Prompt>
Repeat exactly the lines that run from the start of the records below to the line with "(194, 1219) none -> [117,702,127,712] z", including both of those lines but not the pictures.

Provided information>
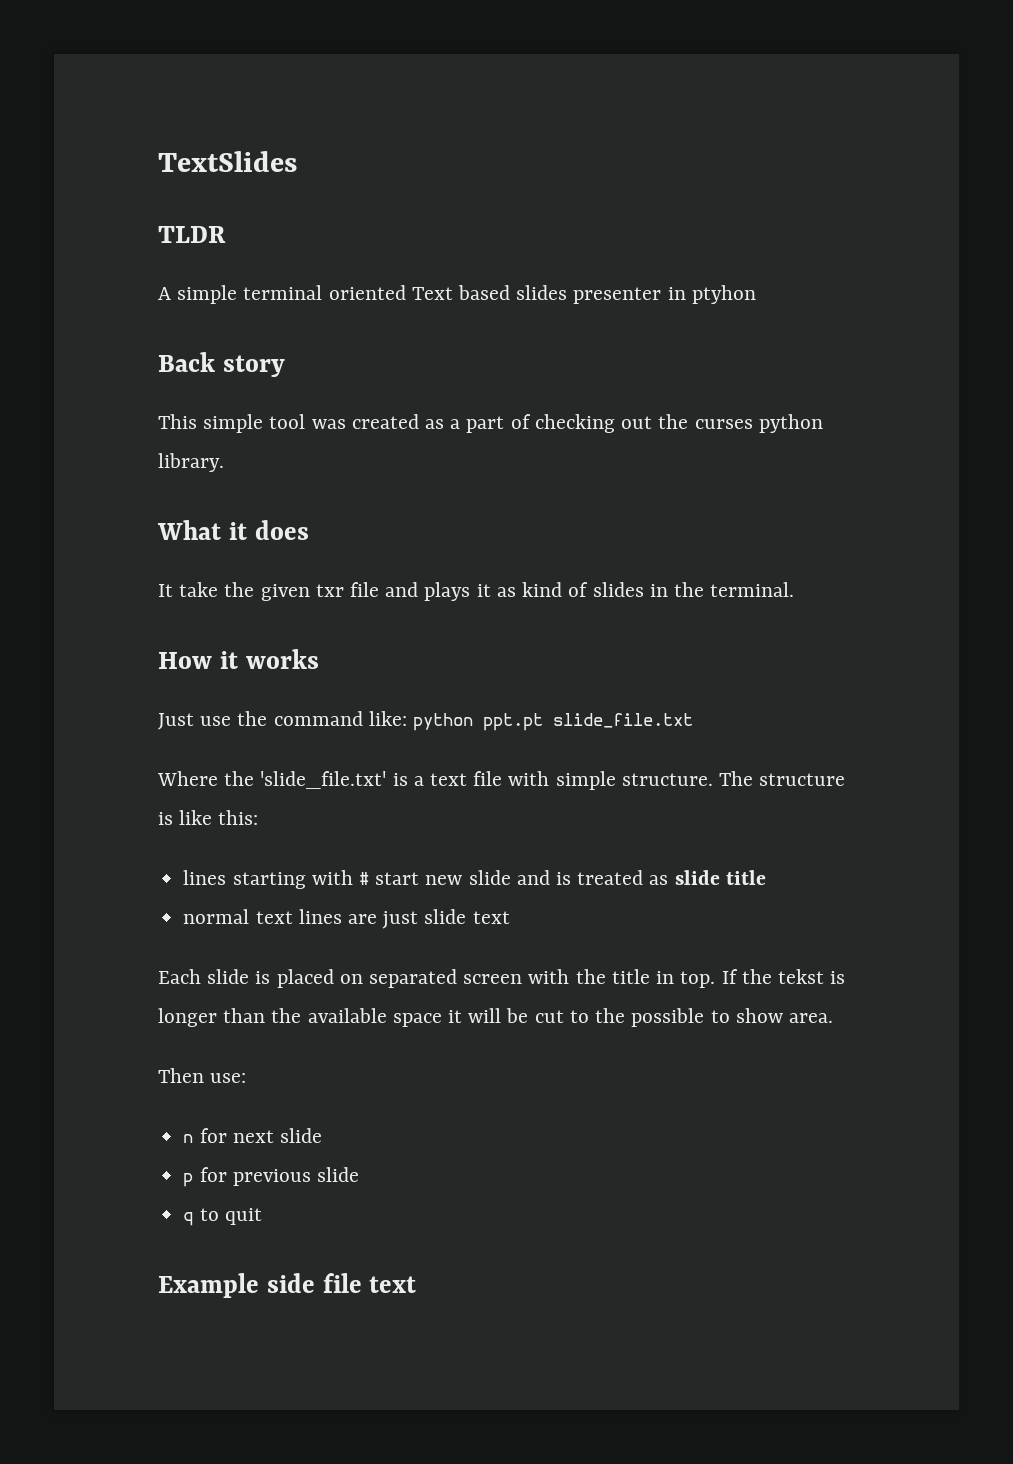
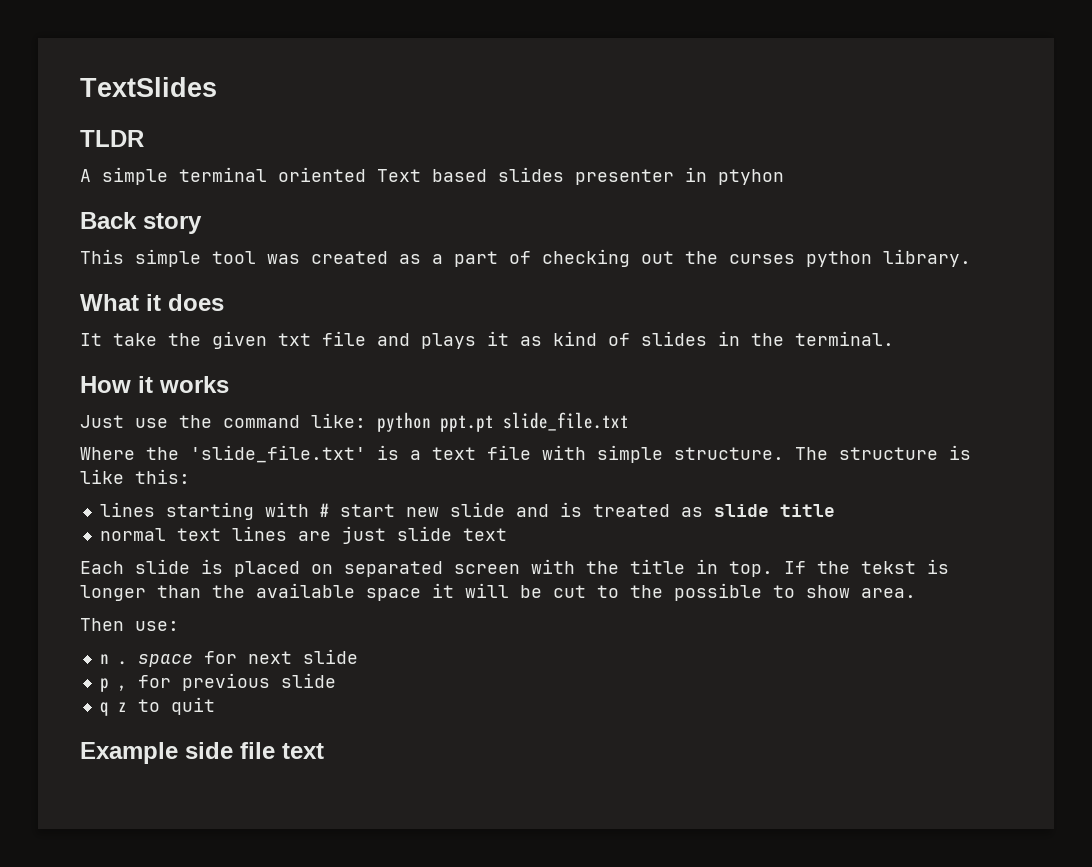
[315,584,344,597] txr -> [278,333,311,346] txt
(194, 1138) none -> [117,654,193,667] . space
(194, 1180) none -> [117,685,127,692] ,
(194, 1219) none -> [117,702,127,712] z

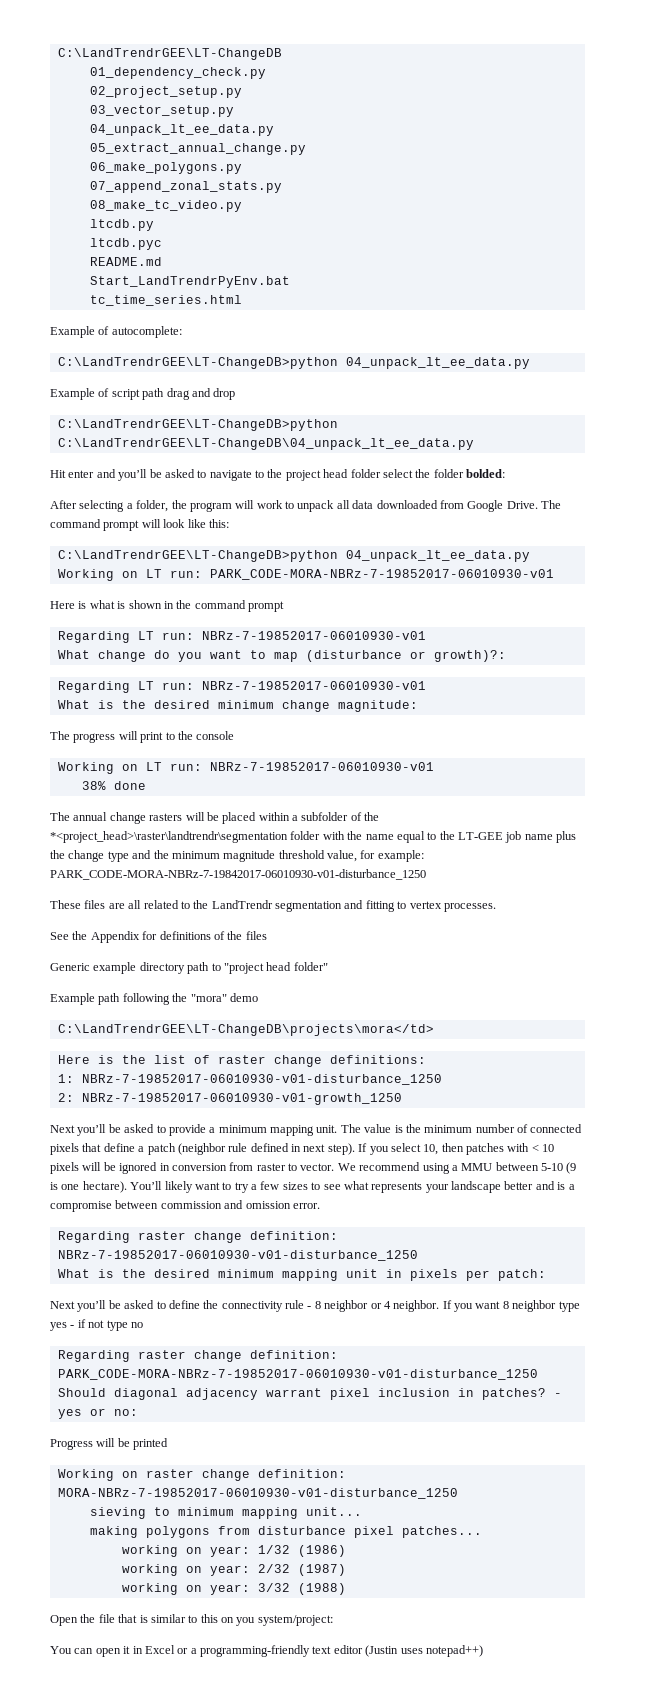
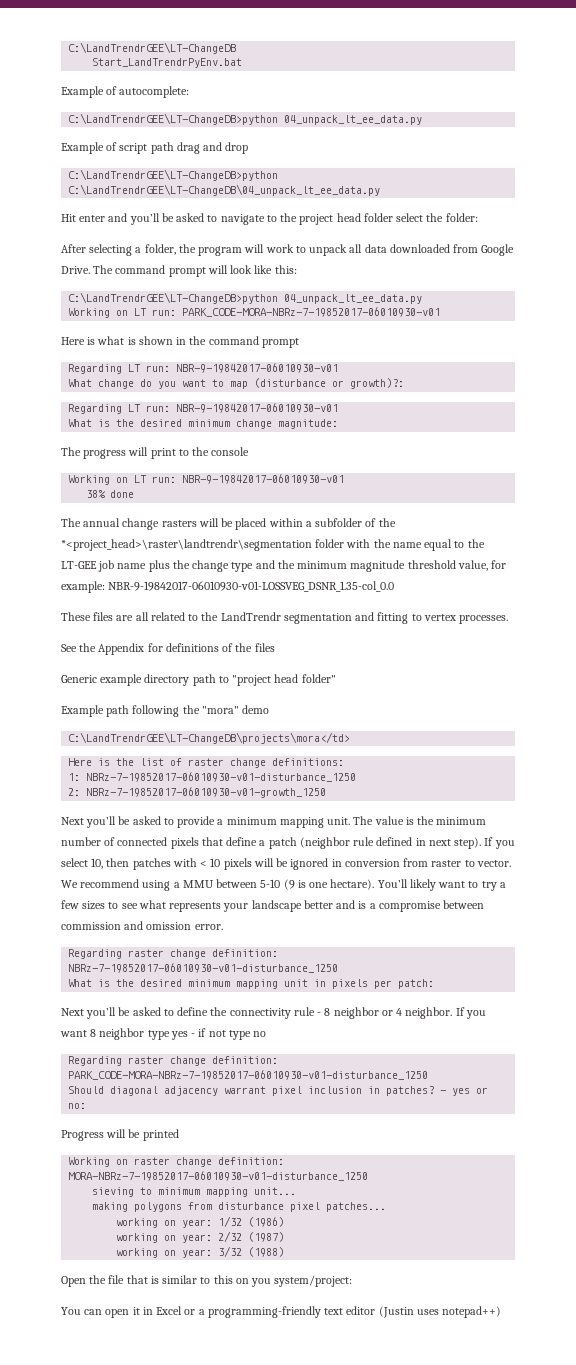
[89,67,266,79] [89,86,242,98] [89,105,234,117] [89,124,274,136] [89,143,306,155] [89,162,242,174] [89,181,282,193] [89,200,242,212] [89,219,154,231] [89,238,162,250] [89,257,162,266] // 01_dependency_check.py // 02_project_setup.py // 03_vector_setup.py // 04_unpack_lt_ee_data.py // 05_extract_annual_change.py // 06_make_polygons.py // 07_append_zonal_stats.py // 08_make_tc_video.py // ltcdb.py // ltcdb.pyc // README.md -> (237, 48) none
[89,295,242,306] // tc_time_series.html -> (243, 63) none
[433,469,505,478] folder bolded: -> [445,213,478,222] folder:
[201,631,426,640] NBRz-7-19852017-06010930-v01 -> [176,363,339,373] NBR-9-19842017-06010930-v01
[201,681,426,690] NBRz-7-19852017-06010930-v01 -> [176,403,339,413] NBR-9-19842017-06010930-v01
[209,762,434,771] NBRz-7-19852017-06010930-v01 -> [182,474,345,484] NBR-9-19842017-06010930-v01
[50,869,426,880] PARK_CODE-MORA-NBRz-7-19842017-06010930-v01-disturbance_1250 -> [108,581,395,592] NBR-9-19842017-06010930-v01-LOSSVEG_DSNR_1.35-col_0.0

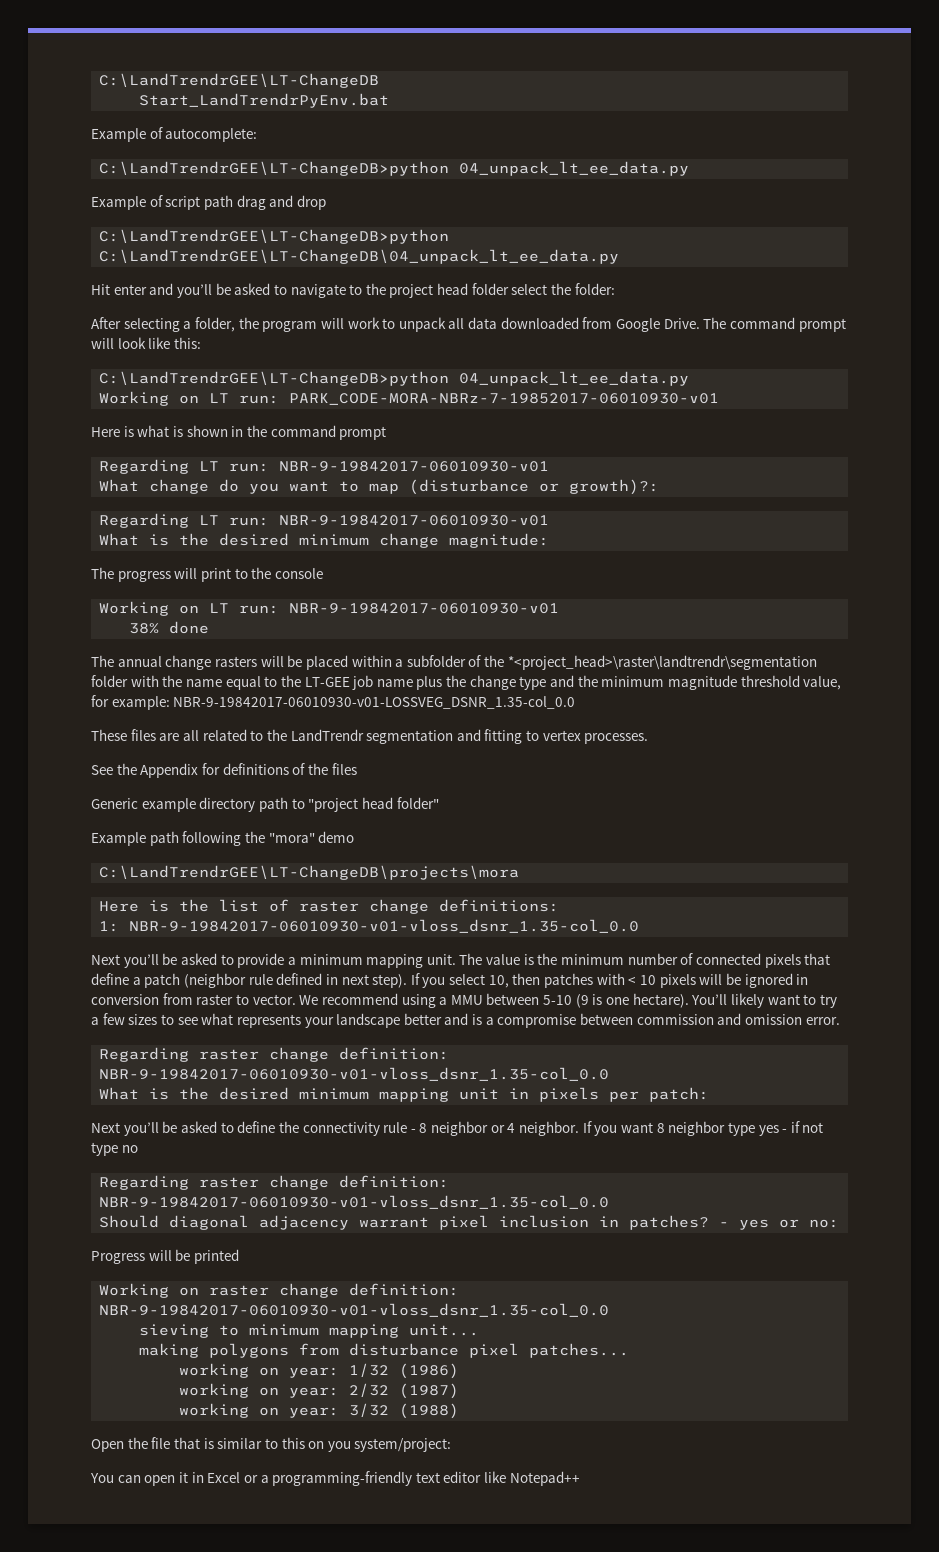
[68,732,351,744] C:\LandTrendrGEE\LT-ChangeDB\projects\mora</td> -> [99,865,520,880] C:\LandTrendrGEE\LT-ChangeDB\projects\mora
[86,772,357,782] [68,787,327,798] NBRz-7-19852017-06010930-v01-disturbance_1250 // 2: NBRz-7-19852017-06010930-v01-growth_1250 -> [129,919,640,933] NBR-9-19842017-06010930-v01-vloss_dsnr_1.35-col_0.0
[68,963,339,973] NBRz-7-19852017-06010930-v01-disturbance_1250 -> [99,1067,610,1081] NBR-9-19842017-06010930-v01-vloss_dsnr_1.35-col_0.0
[68,1070,429,1080] PARK_CODE-MORA-NBRz-7-19852017-06010930-v01-disturbance_1250 -> [99,1195,610,1209] NBR-9-19842017-06010930-v01-vloss_dsnr_1.35-col_0.0
[68,1171,369,1181] MORA-NBRz-7-19852017-06010930-v01-disturbance_1250 -> [99,1303,610,1317] NBR-9-19842017-06010930-v01-vloss_dsnr_1.35-col_0.0
[378,1306,502,1318] (Justin uses notepad++) -> [484,1471,580,1486] like Notepad++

Answer section>
[315,584,344,597] txr -> [278,333,311,346] txt
(194, 1138) none -> [117,654,193,667] . space
(194, 1180) none -> [117,685,127,692] ,
(194, 1219) none -> [117,702,127,712] z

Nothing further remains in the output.